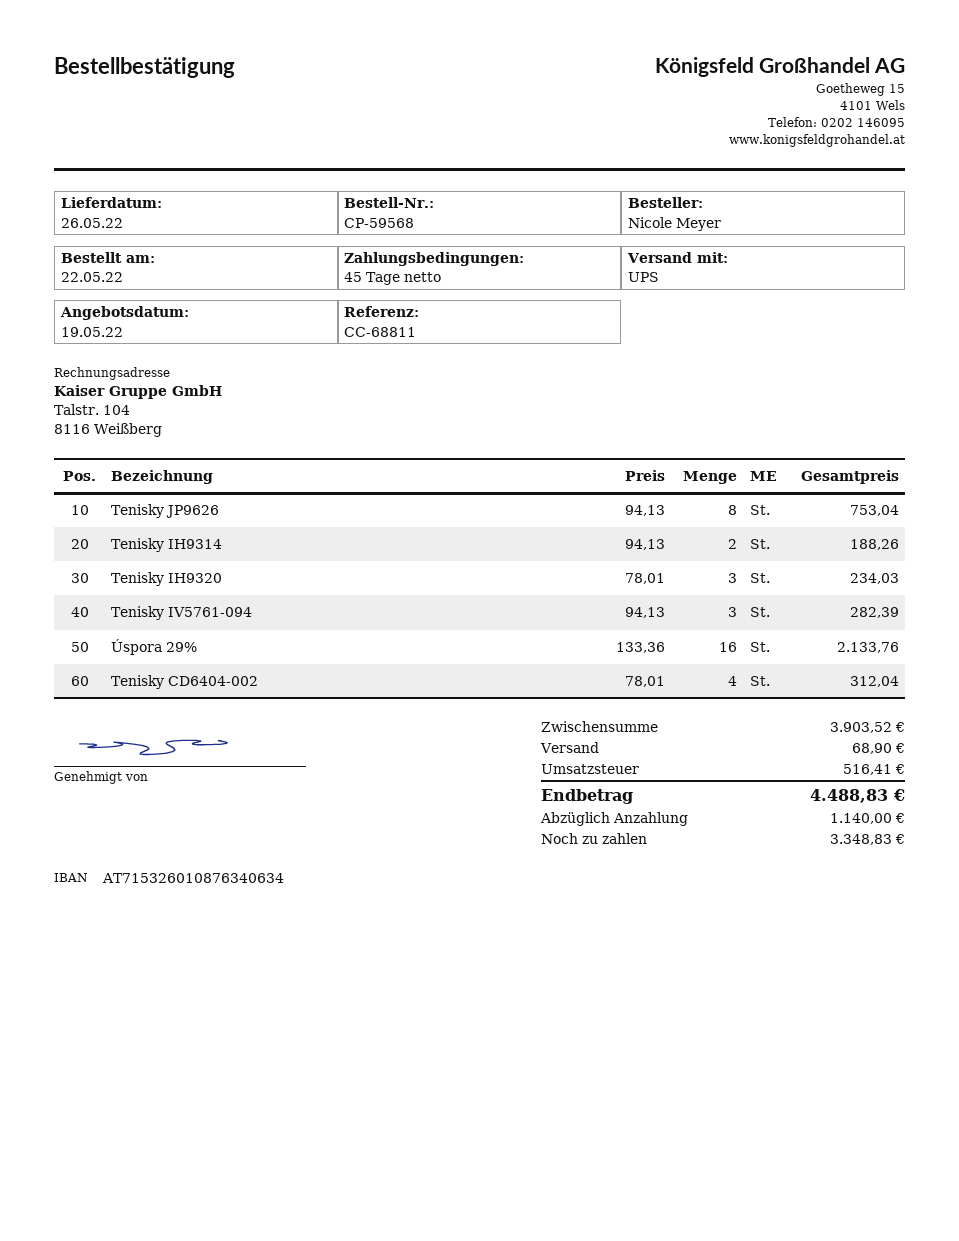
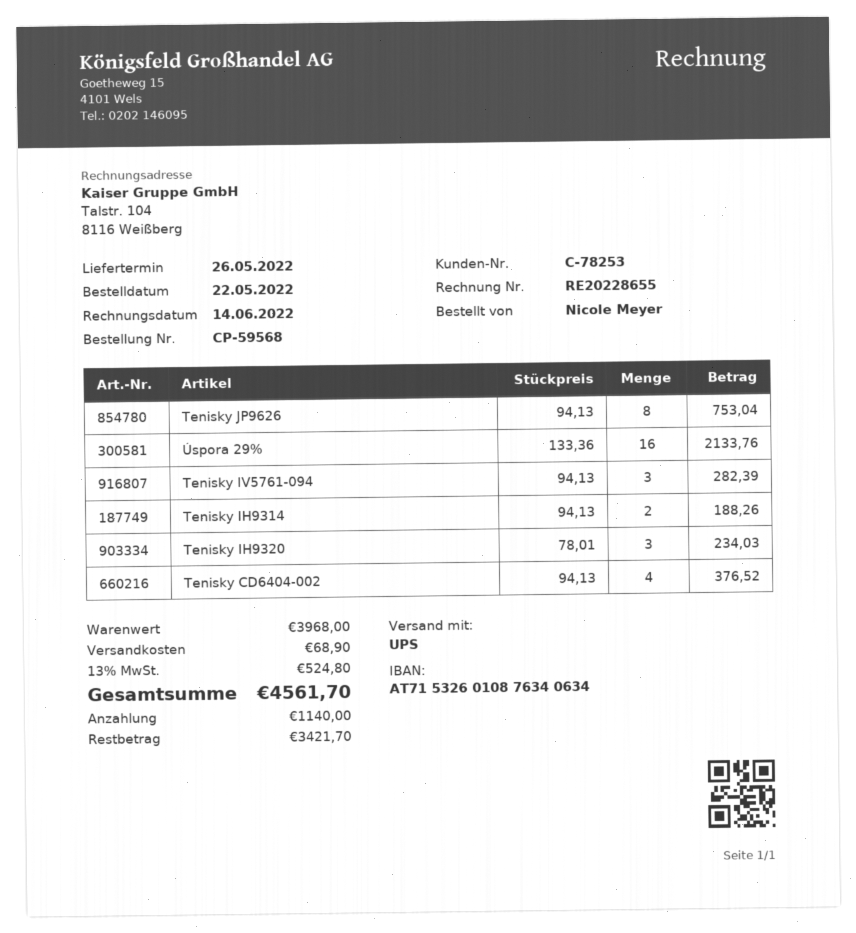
Tenisky CD6404-002: 4 x 78.01 = 312.04 -> 4 x 94.13 = 376.52
subtotal: 3903.52 -> 3968.00
tax: 516.41 -> 524.80
total: 4488.83 -> 4561.70
balance: 3348.83 -> 3421.70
^^^^
Task goal.
Without changing a word, retype the data above and omit its pictures.

Written answer.
Tenisky CD6404-002: 4 x 78.01 = 312.04 -> 4 x 94.13 = 376.52
subtotal: 3903.52 -> 3968.00
tax: 516.41 -> 524.80
total: 4488.83 -> 4561.70
balance: 3348.83 -> 3421.70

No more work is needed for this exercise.